Proverbs 8:10-11 NKJV
The song was “Lord, you are more precious than silver. Lord, you are more costly than gold…and nothing I desire compares with you.”
I must have sung that song 50,000 times in my youth groups over the years, and I can distinctly remember asking my pastors and parents, “Why are they singing this song about Jesus, when the Bible clearly describes wisdom as a woman?” Today, my answer would be: “The Old Testament is the New Testament concealed, and the New Testament is the Old Testament revealed.”
But additional revelation does not invalidate the Old Testament. If that were the case, then the Christians would have gone back and changed Proverbs 8 to say “wisdom is a man, or a king shouting to the fools in the street,” or they would have just done away with the Old Testament altogether.
Mary is the greatest disciple who ever lived. She is the model for all of us. When we enter into the waters of Baptism, our souls become washed of original sin, and we, in some mysterious way, participate in her immaculate conception. We are “born-again.” In the same way that Christ sanctifies the water of Baptism by His Baptism, so His grace prevented original sin from ever taking root in the soul of Mary.
One might object and say, “Well, if God did that for Mary, then why wouldn’t He do that for us?” To which I say, because “His ways are higher than our ways, and His thoughts are Higher than our thoughts.”
Wisdom is not necessarily taking the shortest path between two points; it’s taking the proper path.

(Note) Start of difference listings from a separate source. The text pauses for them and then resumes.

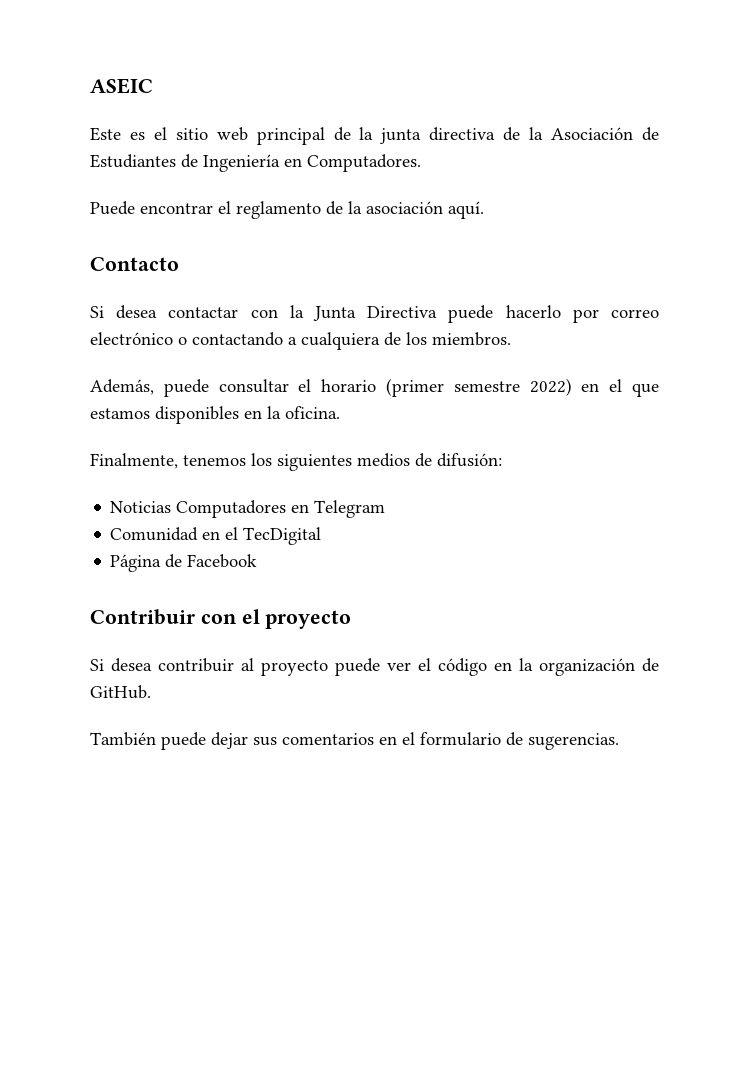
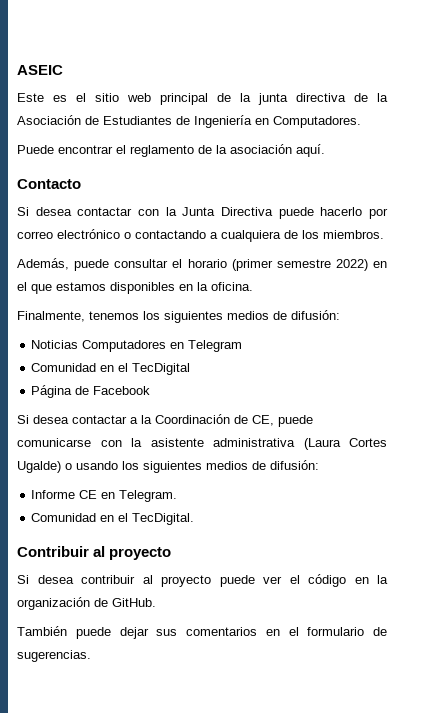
+ Si desea contactar a la Coordinación de CE, puede comunicarse con la asistente administrativa (Laura Cortes Ugalde) o usando los siguientes medios de difusión:
+ Informe CE en Telegram.
+ Comunidad en el TecDigital.
- Contribuir con el proyecto
+ Contribuir al proyecto

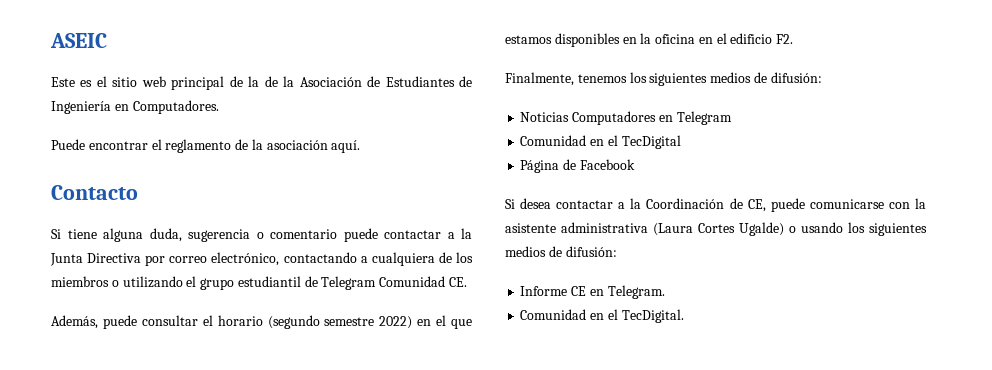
- Este es el sitio web principal de la junta directiva de la Asociación de Estudiantes de Ingeniería en Computadores.
+ Este es el sitio web principal de la de la Asociación de Estudiantes de Ingeniería en Computadores.
- Si desea contactar con la Junta Directiva puede hacerlo por correo electrónico o contactando a cualquiera de los miembros.
+ Si tiene alguna duda, sugerencia o comentario puede contactar a la Junta Directiva por correo electrónico, contactando a cualquiera de los miembros o utilizando el grupo estudiantil de Telegram Comunidad CE.
- Además, puede consultar el horario (primer semestre 2022) en el que estamos disponibles en la oficina.
+ Además, puede consultar el horario (segundo semestre 2022) en el que estamos disponibles en la oficina en el edificio F2.
- Contribuir al proyecto
- Si desea contribuir al proyecto puede ver el código en la organización de GitHub.
- También puede dejar sus comentarios en el formulario de sugerencias.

Wisdom is a mystery; Wisdom is a man; Wisdom has a Mother; and Wisdom only calls; He does not force us to do what He wills. The question for us today is, are we going to be like Mary and look into the mystery of God’s Wisdom, perplexing as it may be, and say, “Let it be done to me according to your word?”
Or will we join our voices with the agnostic Pilate who looked into the eyes of Wisdom and dared to ask Him, “What is truth?”